Claire Kilpatrick is one of the most inspiring nurses I know. She works tirelessly for WHO and is a global champion for safe health care. She was recently tweeting (@Claireekt) from the World Health Assembly in Geneva, so I asked Claire to tell us what it was about and why she was there. Thanks for your Blog Claire – Phil
This time one month ago the World Health Assembly (WHA) was held.
Thousands upon thousands of people poured into Geneva, the same as they do every May.
|The World Health Assembly is the decision-making body of WHO. It is attended by delegations from all WHO Member States* and focuses on a specific health agenda prepared by the Executive Board. The main functions of the World Health Assembly are to determine the policies of the Organization, appoint the Director-General, supervise financial policies, and review and approve the proposed programme budget. The Health Assembly is held annually in Geneva, Switzerland (UN Headquarters). http://www.who.int/mediacentre/events/governance/wha/en/|
*Read more on Member States http://www.un.org/en/sections/member-states/about-un-membership/index.html
This is not a conference, you can’t apply and pay to attend. This is not about Infection Prevention and Control (IPC), or any other specialty professionals showing off their studies or their insights. This is about people, every day people and how determining the policies alongside country led action will help meet the constitution that WHO has highlighted since its establishment in 1948 http://www.who.int/about/en/
And it’s about resolutions, which drive policies. There are two that have and are critically driving progress in the field of IPC at global and country level. The resolution on Quality of Care: Patient Safety from 2002 (at the 55th WHA) and the Global Action Plan on Antimicrobial Resistance (at the 68th WHA). If it hadn’t been for the patient safety resolution I probably wouldn’t have had the amazing opportunity to work at WHO.
Understanding what WHA means for IPC in all Member States, including the impact on someone working in the WHO IPC global unit http://www.who.int/gpsc/en/ when each May comes around, will hopefully give every IPC professional the opportunity to understand their responsibility and role in cascading messages as well as being a strong, united global force for good in patient safety.
Having been at WHO since 2008, this was my 8th opportunity to experience WHA. In previous years it has meant taking the opportunity to meet up with WHO representatives (WRs) from countries, attending plenary sessions but importantly technical briefings and side events where you get to talk to Member State representatives who have an interest in the same topics (all for the good of their populations) as well as with NGOs in formal relations with WHO http://www.who.int/civilsociety/en/. For example, in 2015 an excellent Water Aid supported water, hygiene and sanitation (WASH http://www.who.int/water_sanitation_health/en/) event was a great opportunity to share WASH and IPC messages with a range of countries and other representatives.

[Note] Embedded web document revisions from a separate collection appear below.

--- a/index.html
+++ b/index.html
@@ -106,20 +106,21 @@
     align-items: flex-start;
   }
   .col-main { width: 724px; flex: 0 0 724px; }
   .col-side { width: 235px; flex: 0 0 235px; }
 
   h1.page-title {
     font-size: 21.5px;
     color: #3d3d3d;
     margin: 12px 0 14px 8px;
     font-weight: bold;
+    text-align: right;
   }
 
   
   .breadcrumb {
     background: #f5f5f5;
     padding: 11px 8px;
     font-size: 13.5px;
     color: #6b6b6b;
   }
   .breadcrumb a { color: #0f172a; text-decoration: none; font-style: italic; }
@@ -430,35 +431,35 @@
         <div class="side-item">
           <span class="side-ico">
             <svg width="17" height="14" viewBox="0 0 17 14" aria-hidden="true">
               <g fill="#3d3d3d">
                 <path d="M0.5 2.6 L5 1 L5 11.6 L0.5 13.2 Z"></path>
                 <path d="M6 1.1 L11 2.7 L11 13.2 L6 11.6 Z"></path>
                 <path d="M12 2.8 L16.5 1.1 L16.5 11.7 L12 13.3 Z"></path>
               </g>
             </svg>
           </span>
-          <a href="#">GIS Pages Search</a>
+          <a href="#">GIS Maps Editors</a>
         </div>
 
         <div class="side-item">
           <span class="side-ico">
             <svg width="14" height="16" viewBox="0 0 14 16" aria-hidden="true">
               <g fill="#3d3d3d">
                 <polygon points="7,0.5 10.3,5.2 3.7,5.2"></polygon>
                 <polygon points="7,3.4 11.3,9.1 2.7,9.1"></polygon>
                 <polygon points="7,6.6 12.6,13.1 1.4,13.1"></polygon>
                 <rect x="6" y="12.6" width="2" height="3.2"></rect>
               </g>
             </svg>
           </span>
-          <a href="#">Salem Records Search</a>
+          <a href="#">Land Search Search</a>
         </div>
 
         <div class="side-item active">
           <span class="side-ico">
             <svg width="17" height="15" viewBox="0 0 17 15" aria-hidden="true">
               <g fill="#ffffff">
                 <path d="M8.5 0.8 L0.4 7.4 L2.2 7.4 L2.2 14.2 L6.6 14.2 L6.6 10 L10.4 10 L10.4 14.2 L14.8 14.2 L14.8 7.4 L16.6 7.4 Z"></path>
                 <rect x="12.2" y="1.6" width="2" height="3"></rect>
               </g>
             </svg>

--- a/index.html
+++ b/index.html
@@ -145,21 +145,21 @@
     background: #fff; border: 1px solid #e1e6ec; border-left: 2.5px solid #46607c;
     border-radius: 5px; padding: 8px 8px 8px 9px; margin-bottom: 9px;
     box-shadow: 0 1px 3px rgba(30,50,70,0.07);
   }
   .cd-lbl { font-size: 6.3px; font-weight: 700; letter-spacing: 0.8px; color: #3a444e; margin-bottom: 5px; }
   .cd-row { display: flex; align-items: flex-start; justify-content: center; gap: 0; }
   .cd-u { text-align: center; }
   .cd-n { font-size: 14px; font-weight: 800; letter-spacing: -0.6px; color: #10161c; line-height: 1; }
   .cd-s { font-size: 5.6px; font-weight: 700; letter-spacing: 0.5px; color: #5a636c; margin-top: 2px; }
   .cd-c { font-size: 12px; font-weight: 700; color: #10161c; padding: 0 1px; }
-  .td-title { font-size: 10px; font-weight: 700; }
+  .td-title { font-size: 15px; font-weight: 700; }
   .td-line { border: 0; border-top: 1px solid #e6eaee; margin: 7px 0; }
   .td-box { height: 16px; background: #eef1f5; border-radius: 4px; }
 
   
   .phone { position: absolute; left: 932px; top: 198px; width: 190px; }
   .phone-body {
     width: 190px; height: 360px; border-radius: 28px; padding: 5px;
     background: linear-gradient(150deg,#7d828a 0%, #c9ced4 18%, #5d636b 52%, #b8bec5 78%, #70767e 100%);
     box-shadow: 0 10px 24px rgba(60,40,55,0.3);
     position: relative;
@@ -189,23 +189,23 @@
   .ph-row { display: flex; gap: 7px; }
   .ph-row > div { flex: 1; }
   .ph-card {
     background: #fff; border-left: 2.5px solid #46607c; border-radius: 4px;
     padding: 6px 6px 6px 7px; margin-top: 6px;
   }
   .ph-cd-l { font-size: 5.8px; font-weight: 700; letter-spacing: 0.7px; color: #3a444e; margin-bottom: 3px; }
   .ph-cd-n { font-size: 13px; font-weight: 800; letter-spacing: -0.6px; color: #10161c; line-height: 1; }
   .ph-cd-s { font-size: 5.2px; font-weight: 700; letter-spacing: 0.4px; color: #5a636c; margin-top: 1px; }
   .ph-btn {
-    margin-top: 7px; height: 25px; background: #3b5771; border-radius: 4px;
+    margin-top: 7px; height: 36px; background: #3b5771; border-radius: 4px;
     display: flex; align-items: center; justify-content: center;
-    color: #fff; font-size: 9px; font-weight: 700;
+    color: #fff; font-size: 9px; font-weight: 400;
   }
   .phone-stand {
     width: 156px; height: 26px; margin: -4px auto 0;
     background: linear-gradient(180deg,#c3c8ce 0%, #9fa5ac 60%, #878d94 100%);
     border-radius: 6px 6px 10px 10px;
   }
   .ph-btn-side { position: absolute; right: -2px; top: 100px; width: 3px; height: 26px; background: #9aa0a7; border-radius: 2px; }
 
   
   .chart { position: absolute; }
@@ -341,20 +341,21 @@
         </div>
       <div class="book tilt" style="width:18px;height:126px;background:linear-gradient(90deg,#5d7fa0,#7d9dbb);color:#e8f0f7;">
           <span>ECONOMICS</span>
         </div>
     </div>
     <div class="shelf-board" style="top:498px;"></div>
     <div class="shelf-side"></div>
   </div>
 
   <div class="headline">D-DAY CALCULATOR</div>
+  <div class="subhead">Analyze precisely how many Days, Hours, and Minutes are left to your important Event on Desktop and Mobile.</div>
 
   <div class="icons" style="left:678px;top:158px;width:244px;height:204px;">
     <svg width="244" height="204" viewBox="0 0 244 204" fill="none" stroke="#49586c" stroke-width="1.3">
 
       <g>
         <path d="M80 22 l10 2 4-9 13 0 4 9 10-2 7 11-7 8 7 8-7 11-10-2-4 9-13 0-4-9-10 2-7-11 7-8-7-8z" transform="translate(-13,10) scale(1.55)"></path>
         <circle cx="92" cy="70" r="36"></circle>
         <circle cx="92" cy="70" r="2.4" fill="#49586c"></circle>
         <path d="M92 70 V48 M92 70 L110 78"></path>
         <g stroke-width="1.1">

In 2016 a rare chance then presented itself to truly highlight the global importance of IPC. Following internal WHO approvals and vital support from a number of Member States, IPC had its own side event. It was first and foremost supported by Australia but also a number of other countries.
It’s always challenging, will anyone be interested in your topic when there are so many other things to attend for the sake of progressing global health? Preparing information (like the flyer presented here) and engaging people to attend is a big part of the work!
On 25 May a packed room listened to a range of presentations describing the progress and challenges of IPC, and hand hygiene was a key feature in them all, including how the hand hygiene work in Australia has led to healthcare associated infection reductions. The session also saw Professors Didier Pittet and Benedetta Allegranzi give an overview of global progress and the Director General of WHO Dr Margaret Chan also attended.
This session wasn’t necessarily about presenting new information but about the discussion it could stimulate to ensure IPC stays on the global agenda and is seen as a priority by every Member State for sake of patient safety and population health. Conversations did continue well after the event including at an evening reception.
We don’t truly know what these next years will bring for IPC and AMR in each and every country but #WHA69 (as it was known on social media) was another step in the right direction – the direction of ensuring that leaders, in fact everyone truly accepts that IPC is fundamental to quality care and should be used as a key quality indicator within healthcare or else avoidable harm will continue.
Let’s make sure we all make the best of this opportunity, remind our colleagues and our governments of the commitment they have made and should continue to make and continue to talk about IPC like it’s as important as any other health topic http://www.who.int/gpsc/statements/en/.
Claire Kilpatrick @claireekt is Director S3 Global @safesafersafest and Consultant to WHO Service Delivery and Safety Department, IPC Global Unit.